Ways to cope with grief at university

Home » Advice » Ways to cope with grief at university

There’s never a good time to experience a bereavement, but it can be particularly difficult if you are going to or already at university. Whether your special person died recently or not, coping with grief at university is tough.

If you live on campus, you are away from home and your usual support networks. You have to adapt to living away, make new friends and deal with the pressure of exams and dissertations, all while grieving.

If you were bereaved when you were younger, milestones like going to university can trigger your grief. It’s a reminder that your special person isn’t there to see you get your results, get a place at university and help you move into student halls.

Here are some of the reasons why grieving at university is difficult and ways to cope. Thank you to Angus for sharing his experience of grieving at university and advice for others.

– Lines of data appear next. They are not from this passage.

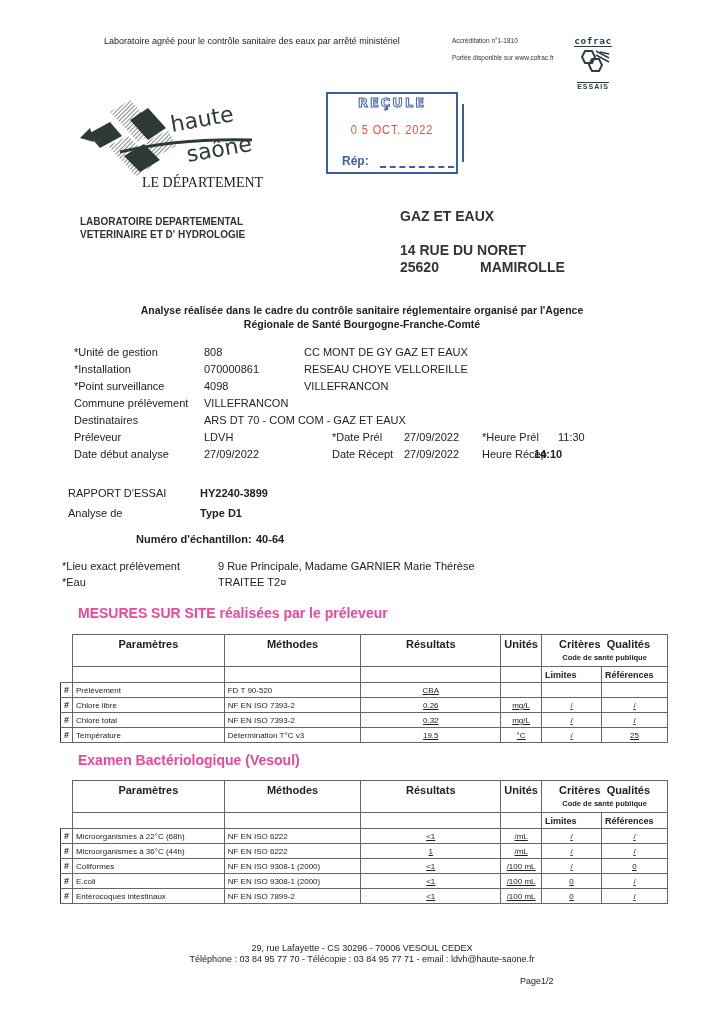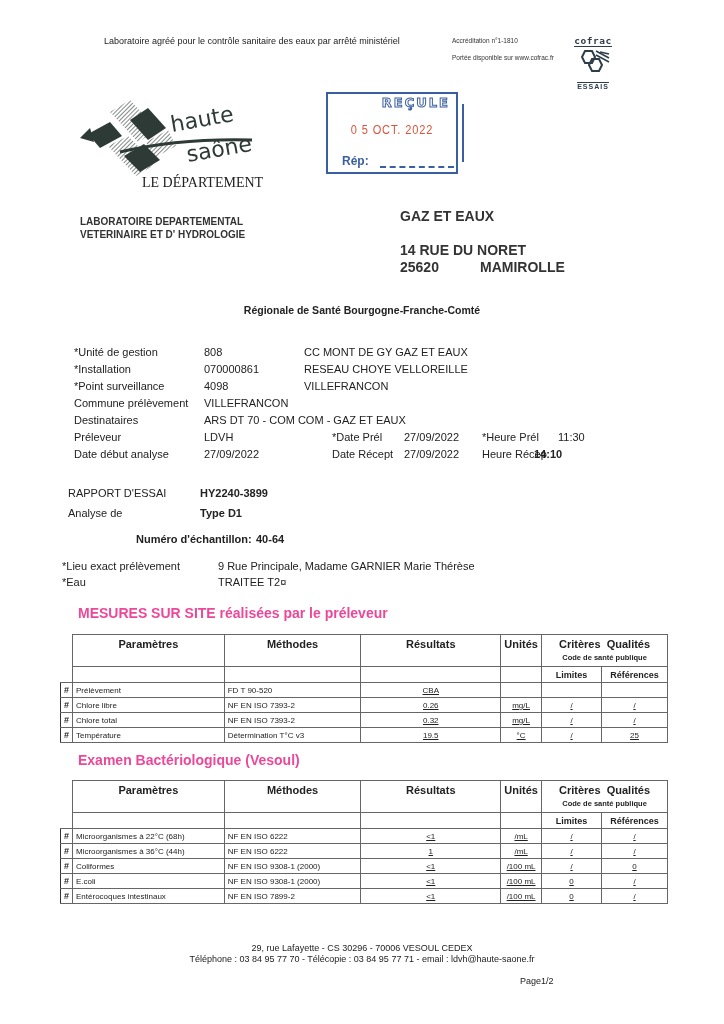"REÇU" .stamp .recu { justify-content: flex-end -> center }
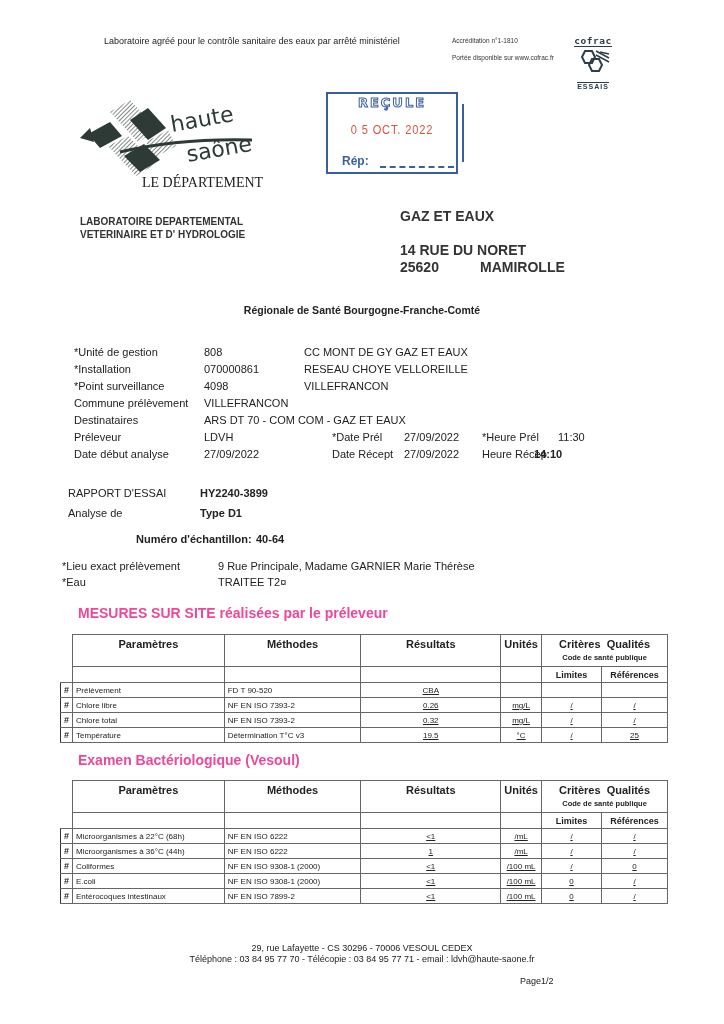"Analyse réalisée dans le cadre" div { html: none -> <div>Analyse réalisée dans le cadre du contrôle sanitaire réglementaire organisé par l'Agence</div> }
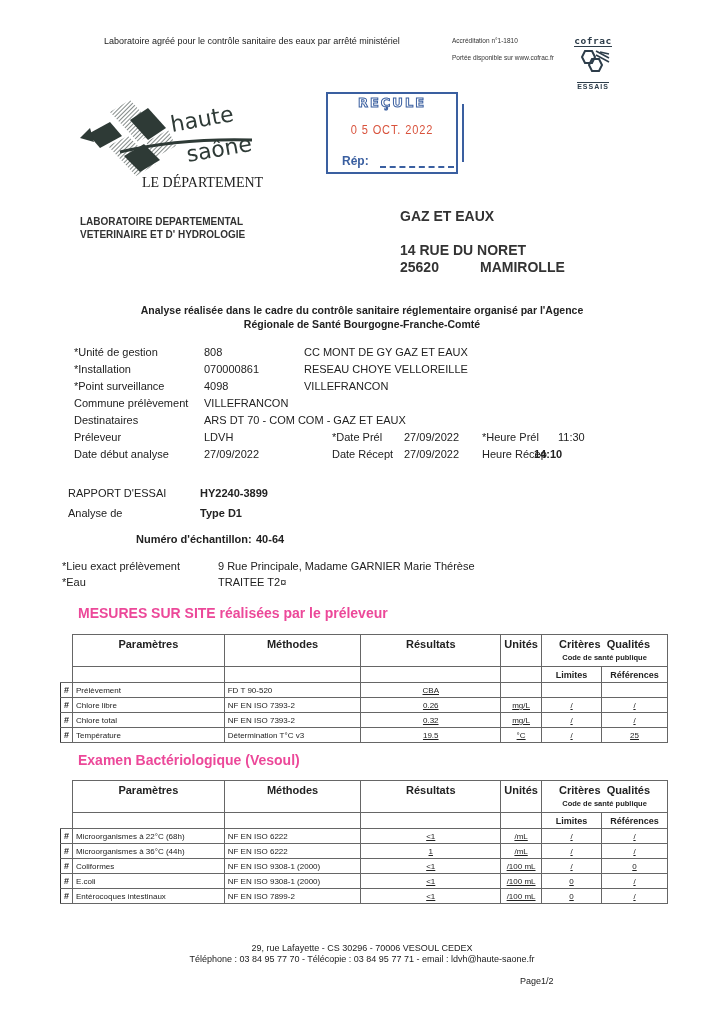"Limites" table.res .sub td { text-align: center -> none }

Why might grieving at university be difficult?

1. You are away from home

If you live on campus, you might be away from home for the first time, and away from your family, old friends and support networks. All the people who know you well, can spot when you’re struggling and would usually help you cope.

You might feel guilty about being away from home, worried about those who are left behind and feel like you should be with them as you all grieve. Maybe you have to travel back often to attend a funeral or memorial service, be with your family on anniversaries or to support those at home.

“In the corner of my bedroom, on top of a chest of drawers which sat underneath a skylight, I had the order of service from my mum’s funeral. Next to it was a peace lily which my friend had bought me, and some room spray Mum had gifted me from Morocco. Call it what you want – shrine, memorial, grave – it’s not important. But what it offered me, was a moment to think about Mum, uninterrupted.”


2. You are dealing with academic pressure

Grief can affect your ability to study. You might find it hard to focus or keep up with studies the way you previously have. Or you might find it hard to motivate yourself – studying might seem trivial after experiencing a bereavement.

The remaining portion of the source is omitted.